Sócrates. Cualquiera que sea este fruto, buen trabajo nos ha costado el darle a luz. Pero, después del parto, es preciso hacer ahora, en torno suyo, la ceremonia de la anfidromia, procurando asegurarnos si merece que se le críe o si no es más que una producción quimérica. ¿O bien crees que a todo trance es preciso criar a tu hijo, y no exponerle? ¿Sufrirás con paciencia que se le examine, y no montarás en cólera, si se te arranca, como lo haría una primeriza, si le quitaran su primer hijo?
Teodoro. Teetetes lo sufrirá con gusto; no es un hombre tan descontentadizo. Pero, en nombre de los dioses, dinos si esta opinión es falsa.
Sócrates. Es preciso que tengas gusto en la conversación, Teodoro, y que seas muy bueno, para imaginarte que yo soy como un costal lleno de discursos, y que me es fácil sacar uno, para probarte que esta opinión no es verdadera.
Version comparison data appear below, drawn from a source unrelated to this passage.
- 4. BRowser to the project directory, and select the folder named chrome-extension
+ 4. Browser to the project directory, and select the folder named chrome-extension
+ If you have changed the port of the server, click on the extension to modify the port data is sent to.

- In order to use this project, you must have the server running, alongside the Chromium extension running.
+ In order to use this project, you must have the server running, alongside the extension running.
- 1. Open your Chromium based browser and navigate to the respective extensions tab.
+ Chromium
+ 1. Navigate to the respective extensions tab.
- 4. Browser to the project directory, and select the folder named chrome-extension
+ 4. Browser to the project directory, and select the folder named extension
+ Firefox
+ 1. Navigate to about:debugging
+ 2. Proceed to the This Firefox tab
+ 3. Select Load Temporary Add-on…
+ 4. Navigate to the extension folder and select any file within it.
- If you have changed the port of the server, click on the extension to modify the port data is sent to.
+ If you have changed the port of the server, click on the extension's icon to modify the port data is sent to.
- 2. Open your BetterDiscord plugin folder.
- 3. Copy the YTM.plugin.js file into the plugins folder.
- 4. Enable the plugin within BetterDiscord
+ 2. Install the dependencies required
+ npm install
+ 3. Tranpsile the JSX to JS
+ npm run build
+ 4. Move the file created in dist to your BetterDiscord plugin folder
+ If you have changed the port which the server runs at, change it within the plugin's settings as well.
No reflexionas que ningún discurso sale de mí, sino de aquél con quien yo converso, y que sé muy poco, quiero decir, que sólo sé recibir y comprender, tal cual, lo que otro más hábil dice. Esto es lo que voy a intentar, frente a frente de Protágoras, sin decir nada que sea mío.
Teetetes. Tienes razón, Sócrates, hazlo así.
Sócrates. ¿Sabes, Teodoro, lo que me sorprende en tu amigo Protágoras?
Teodoro. ¿Qué?
Sócrates. Estoy muy satisfecho de todo lo que ha dicho en otra parte, para probar que lo que parece a cada uno es tal como le parece. Pero me sorprende, que, al principio de su Verdad, no haya dicho que el cerdo, el cinecéfalo, u otro animal más ridículo aún, capaz de sensación, son la medida de todas las casos. Esta hubiera sido una introducción magnífica y, de hecho, ofensiva a nuestra especie, con la que el nos hubiera hecho conocer que, mientras nosotros le admiramos como un Dios, por su sabiduría, no supera en inteligencia, no digo a otro hombre, sino ni a una rana girina. Pero, ¿qué digo?, Teodoro. Si las opiniones, que se forman en nosotros por medio de las sensaciones, son verdaderas para cada uno; si nadie está en mejor estado que otro para decidir sobre lo que experimenta su semejante, ni es más hábil para discernir la verdad o falsedad de una opinión; si, por el contrario, como muchas veces se ha dicho, cada uno juzga únicamente de lo que pasa en él, y si todos sus juicios son rectos y verdaderos, ¿por qué privilegio, mi querido amigo, ha de ser Protágoras sabio hasta el punto de creerse con derecho para enseñar a los demás, y para poner sus lecciones a tan alto precio? Y nosotros, si fuéramos a su escuela, ¿no seríamos unos necios, puesto que cada uno tiene en sí mismo la medida de su sabiduría? ¿Será cosa que Protágoras haya hablado de esta manera para burlarse? No haré mención de lo que a mí toca, en razón del talento de hacer parir a los espíritus. En su sistema, este talento es soberanamente ridículo, lo mismo, a mi parecer, que todo el arte de la dialéctica. Porque, ¿no es una insigne extravagancia querer examinar y refutar mutuamente nuevas ideas y opiniones, mientras que todas ellas son verdaderamente para cada uno, si la verdad es como la define Protágoras? salvo que nos haya comunicado, por diversión, los oráculos de su sacro libro.